My understanding is that GPT uses the same embedding matrix for both inputs and output: Let $V$ be the vocab size, $D$ the number of embedding dimensions, and $E$ be a $V \times D$ embedding matrix:
- On input, if $x$ is a one-hot $V$-dimensional vector, GPT uses $Ei$.
- On output, if $\hat y$ is a $D$-dimensional prediction vector, GPT uses softmax($E^\top{\hat y}$) as its predictions.
Q1. Is the above correct?
I cannot find this stated clearly in the paper, but it is stated explicitly here. It's also clearly implied by the parameter count listed here, and argued for as best practice here. Yet, for example, Karpathy's mini-GPT implementation seems to use two different matrices:
self.tok_emb = nn.Embedding(config.vocab_size, config.n_embd) # <--- This would be E
self.pos_emb = nn.Parameter(torch.zeros(1, config.block_size, config.n_embd))

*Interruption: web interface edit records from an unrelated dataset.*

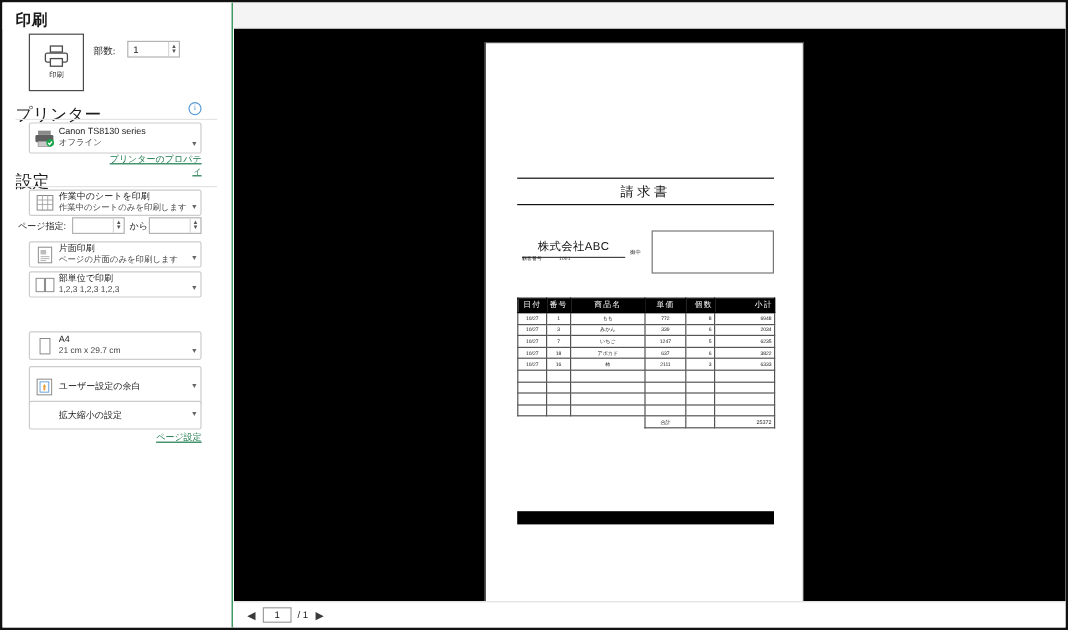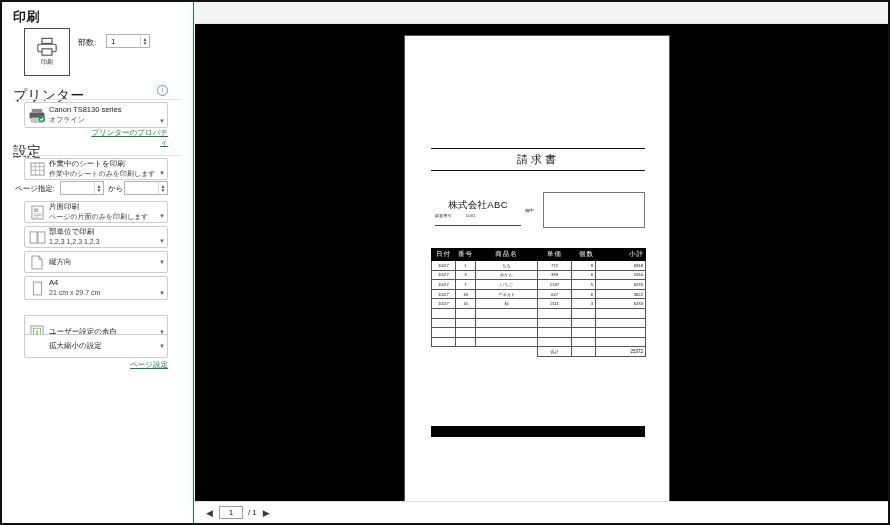--- a/index.html
+++ b/index.html
@@ -112,7 +112,7 @@
   .cust-name {
     position:absolute; left:30px; top:163px; width:86px;
     font-size:9.5px; color:#111; text-align:center;
-    border-bottom:1px solid #444; padding-bottom:13px; letter-spacing:.3px;
+    border-bottom:1px solid #444; padding-bottom:2px; letter-spacing:.3px;
   }
   .onchu { position:absolute; left:120px; top:172px; font-size:4.5px; color:#222; }
   .cust-no {

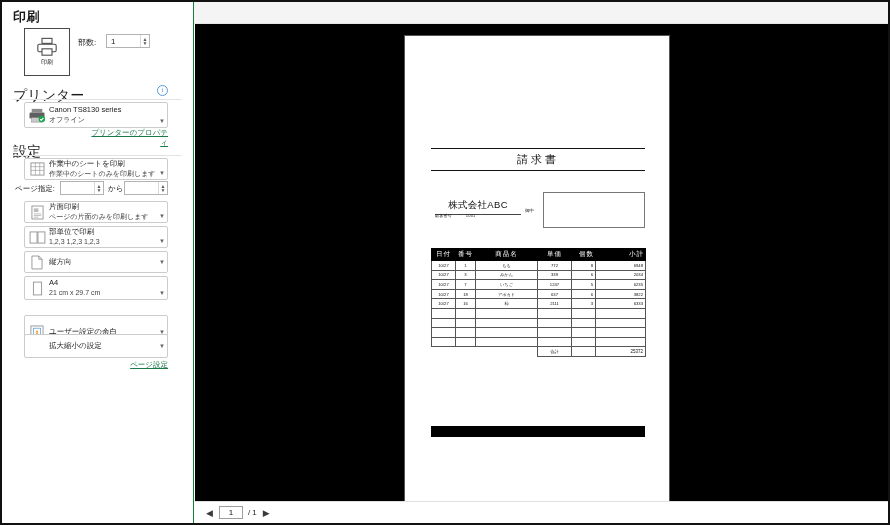--- a/index.html
+++ b/index.html
@@ -283,18 +283,6 @@
       <div class="caret">▼</div>
     </div>
 
-    <div class="combo one-line" style="top:249px; height:22px;">
-      <div class="ico">
-        <svg width="12" height="15" viewBox="0 0 13 16">
-          <path d="M1 1 h7.5 l3.5 3.5 v10.5 h-11 z" fill="#fff" stroke="#8a8a8a" stroke-width=".9"></path>
-          <path d="M8.5 1 v3.5 h3.5" fill="none" stroke="#8a8a8a" stroke-width=".9"></path>
-        </svg>
-      </div>
-      <div class="txtwrap">
-        <div class="l1">縦方向</div>
-      </div>
-      <div class="caret">▼</div>
-    </div>
 
     <div class="combo" style="top:274px; height:24px;">
       <div class="ico">

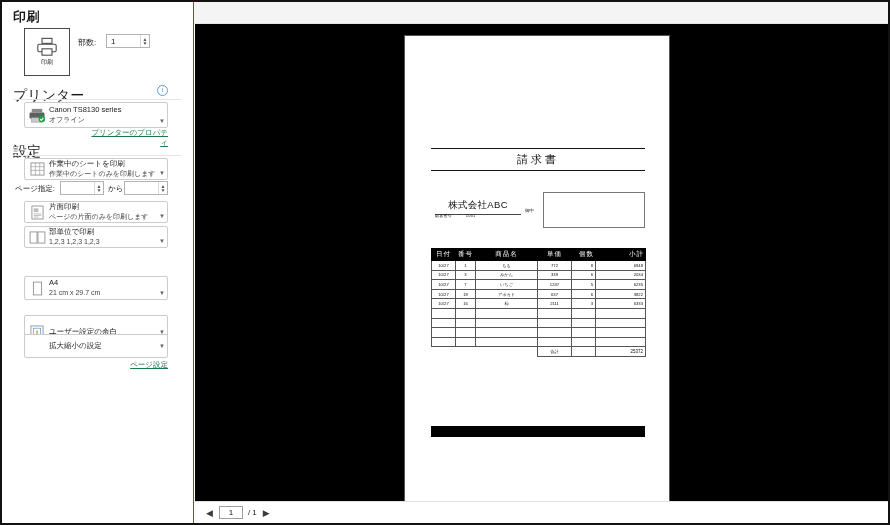--- a/index.html
+++ b/index.html
@@ -297,7 +297,7 @@
       <div class="caret">▼</div>
     </div>
 
-    <div class="combo one-line" style="top:313px; height:34px;justify-content:space-between;">
+    <div class="combo one-line" style="top:303px; height:34px;justify-content:space-between;">
       <div class="ico">
         <svg width="14" height="15" viewBox="0 0 15 16">
           <rect x="1" y="1" width="13" height="14" fill="#fff" stroke="#8a8a8a" stroke-width=".9"></rect>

self.drop = nn.Dropout(config.embd_pdrop)
# transformer
self.blocks = nn.Sequential(*[Block(config) for _ in range(config.n_layer)])
# decoder head
self.ln_f = nn.LayerNorm(config.n_embd)
self.head = nn.Linear(config.n_embd, config.vocab_size, bias=False) # <--- This has the same dimensions as Etranspose but is clearly a different matrix
Q2. If it is correct, how does can it work?
This seems to be tasking $E$ with two very different, even opposing, functions:
- Map vocab to their meaning on the input side; higher magnitude indicates "more meaning"
- Map meaning to the most likely vocab on the output side; higher magnitude indicates greater likelihood
When outputting, we want the softmax to be highest when the word is most likely; magnitude of the output matrix should be roughly proportional to how likely the word is two appear.
Yet, when inputting, magnitude has nothing to do with likelihood. Magnitude on the input side captures some element of meaning: perhaps how extreme or intense the meaning is, perhaps another aspect (not necessarily easily interpreted).